General Motors Place Taps Riedel Artist
General Motors Place, home of the Vancouver Canucks NHL hockey team, has replaced its existing intercom with a multi-node Riedel Artist digital matrix. The system was designed and installed by Rocky Mountain Production Services in collaboration with John Riley, head of audio for GM Place, as part of a major audio and communication upgrade of the 475,000-sq.-ft. facility. The Artist system includes two Artist 32 frames linked via fiber, a variety of intercom control panels, plus several Performer C3 digital beltpacks and interfaces for existing analog two-wire beltpacks.
“What really made our decision was the Director configuration software,” says Fred Michael, president of Rocky Mountain. Key features of the software include drag-and-drop programming, live status and error indicators, as well as the ability to remote-control intercom stations from configuration computers. “It’s particularly easy to make changes on the fly,” he adds.
Rocky Mountain installed one Artist 32 mainframe in the building’s broadcast production-control room and added a second frame connected via fiber in the central patchbay area. Together, the two frames form a single decentralized non-blocking matrix. Both units include redundant CPUs with built-in fiber connectors so no frame slots were lost due to fiber networking. 1000 series panels with LED displays and individual volume controls for each key are used throughout the facility. DCP-1016 desktop panels equipped with CSX-11 commentator add-ons are used by the announcers.
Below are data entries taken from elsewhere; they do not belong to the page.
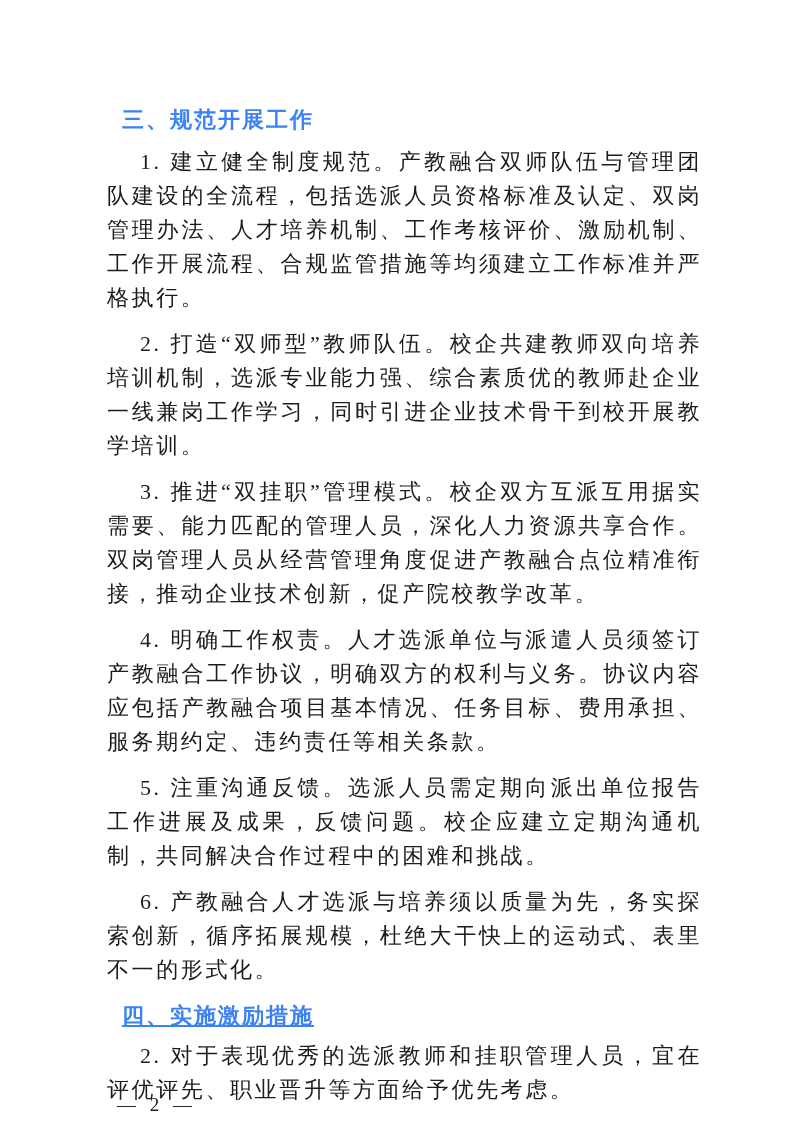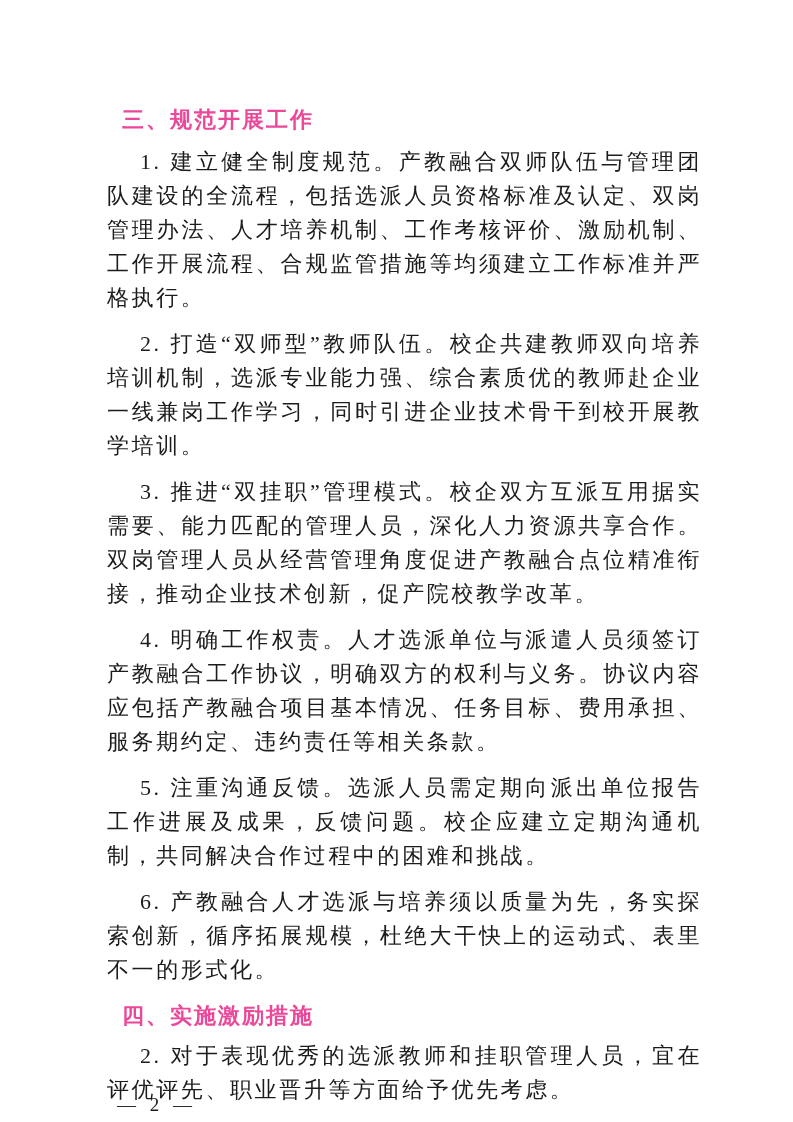--- a/index.html
+++ b/index.html
@@ -22,24 +22,25 @@
     top: 103px;
     width: 595px;
   }
   .section-heading {
     font-family: "Liberation Sans", "DejaVu Sans", sans-serif;
     font-weight: bold;
     font-size: 22px;
     line-height: 34px;
     letter-spacing: 2px;
     margin: 0 0 8px 15px;
-    color: #ec4899;
+    color: #3b82f6;
   }
   .section-heading.second {
     margin-bottom: 6px;
+    text-decoration: underline;
   }
   .body-para {
     font-size: 22px;
     line-height: 34px;
     letter-spacing: 2.6px;
     text-align: justify;
     text-justify: inter-character;
     text-indent: 33px;
     margin: 0 0 12px 0;
     color: #1c1c1c;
All panels connect to the matrix frames on CAT-5 or coax cabling and provide broadcast-quality AES digital audio.
GM Place hosts more than 100 events per year and will be the primary venue for ice hockey during the 2010 Winter Olympics. “Artist has really good features for a building with users at various levels of technical expertise,” adds Michael. “There’s a big story for Riedel in Canada. Our involvement with Riedel will deepen because of our experience here.”